Front-end code change data:
|---|

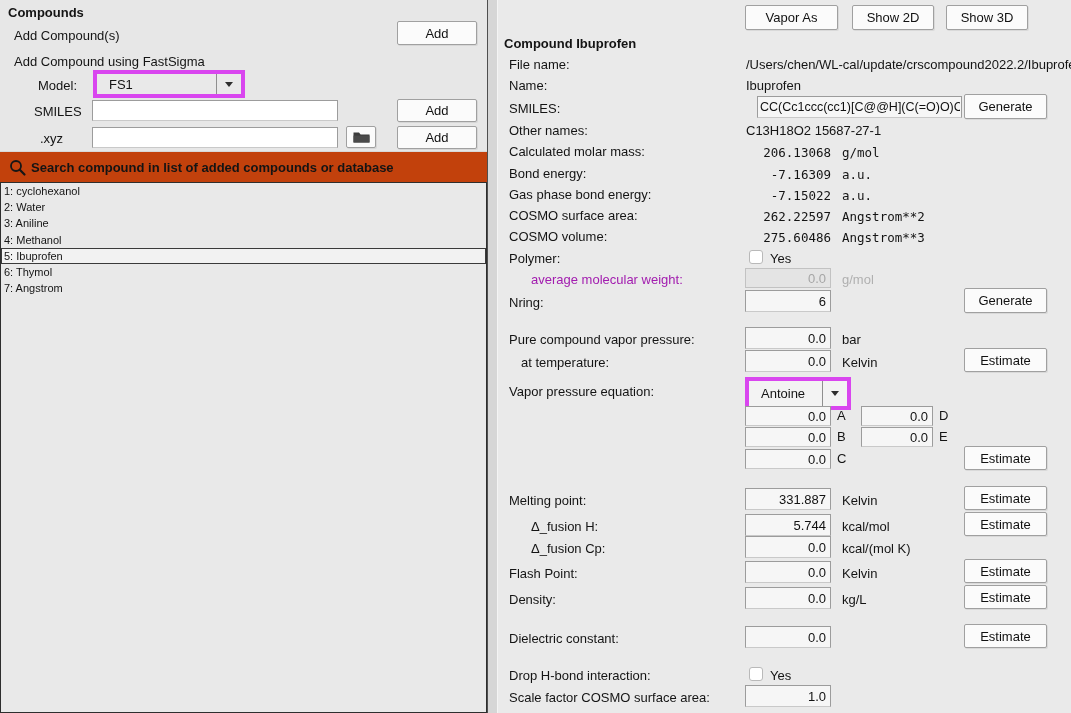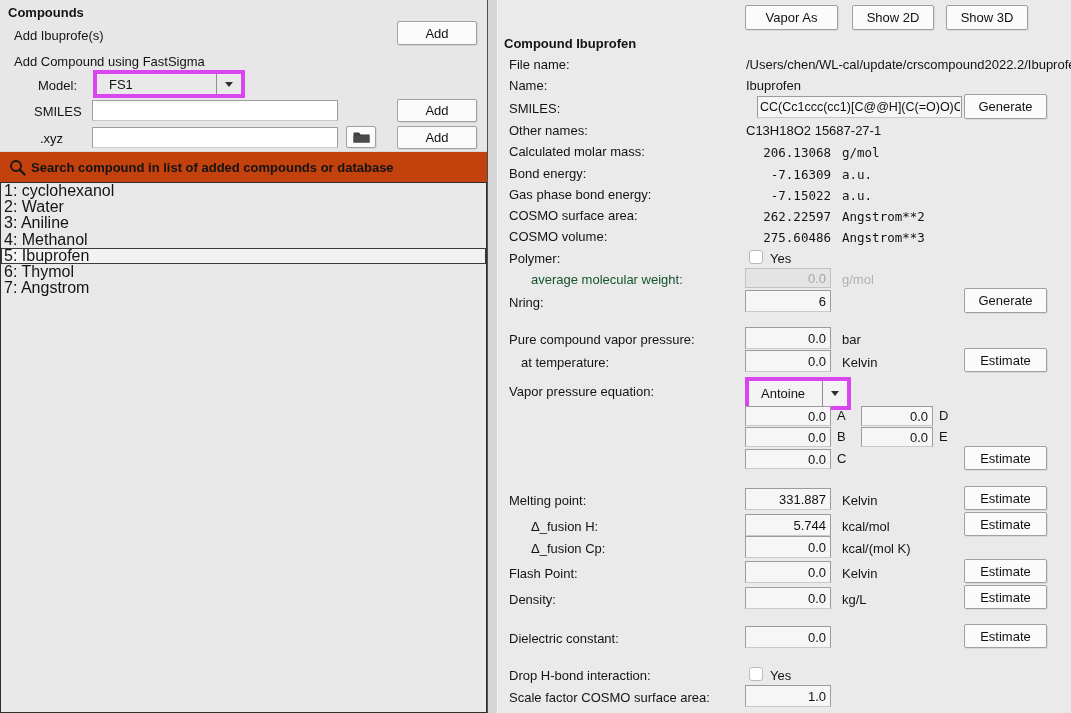--- a/index.html
+++ b/index.html
@@ -28,21 +28,21 @@
   }
   .field {
     position:absolute; background:#f6f6f6;
     border:1px solid #9c9c9c; border-bottom-color:#c9c9c9;
     font-family:"Liberation Sans", sans-serif; font-size:13px; color:#111;
     text-align:right; padding:0 4px; outline:none;
   }
   .field.left-align { text-align:left; padding:0 1px 0 2px; font-size:12.5px; }
   .field:disabled { background:#e4e4e4; border-color:#c2c2c2; color:#a6a6a6; }
   .lbl { position:absolute; white-space:nowrap; }
-  .lbl.gray { color:#14532d; }
+  .lbl.gray { color:#a21caf; }
   .mono { font-family:"DejaVu Sans Mono", monospace; font-size:12.5px; letter-spacing:0; }
   .mono-val { position:absolute; left:168px; width:165px; text-align:right; }
   .unit { position:absolute; left:344px; white-space:nowrap; }
   .unit.gray { color:#b0b0b0; }
 
   .dropdown {
     position:absolute; display:flex; align-items:stretch;
     border:4px solid #d946ef; background:#ededed; cursor:default;
   }
   .dropdown .dd-text { flex:1; display:flex; align-items:center; padding-left:12px; }
@@ -56,33 +56,33 @@
     border:1px solid #b9b9b9; border-radius:3px;
   }
 
   #search-strip { position:absolute; left:0; top:151px; width:487px; height:31px;
     background:#c2410c; border-top:1px solid #d8d8d8; }
 
   #compound-list {
     position:absolute; left:0; top:182px; width:487px; height:531px;
     background:#e9e9e9; border:1px solid #2e2e2e;
   }
-  .list-item { height:16.2px; line-height:16.2px; padding-left:3px; font-size:16px;
+  .list-item { height:16.2px; line-height:16.2px; padding-left:3px; font-size:11px;
     white-space:nowrap; cursor:default; }
   .list-item.selected { background:#f2f2f2; box-shadow:inset 0 0 0 1px #3a3a3a; }
 
   svg { display:block; }
 </style>
 </head>
 <body>
 
 <div id="left-panel">
   <div class="abs bold" style="left:8px; top:5px;">Compounds</div>
 
-  <div class="abs" style="left:14px; top:28px;">Add Ibuprofe(s)</div>
+  <div class="abs" style="left:14px; top:28px;">Add Compound(s)</div>
   <button class="btn" style="left:397px; top:21px; width:80px; height:24px;">Add</button>
 
   <div class="abs" style="left:14px; top:54px;">Add Compound using FastSigma</div>
 
   <div class="abs" style="left:38px; top:78px;">Model:</div>
   <div class="dropdown" style="left:93px; top:70px; width:152px; height:28px; background:#e9e9e9;">
     <div class="dd-text">FS1</div>
     <div class="dd-arrow">
         <div class="tri-down"></div>
       </div>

|---|

* [ASSIGNMENT]
Only one number is needed: please count the lines of the entries above in which the string "cursor" occurs.

* [RESPONSE TO THE EXERCISE]
2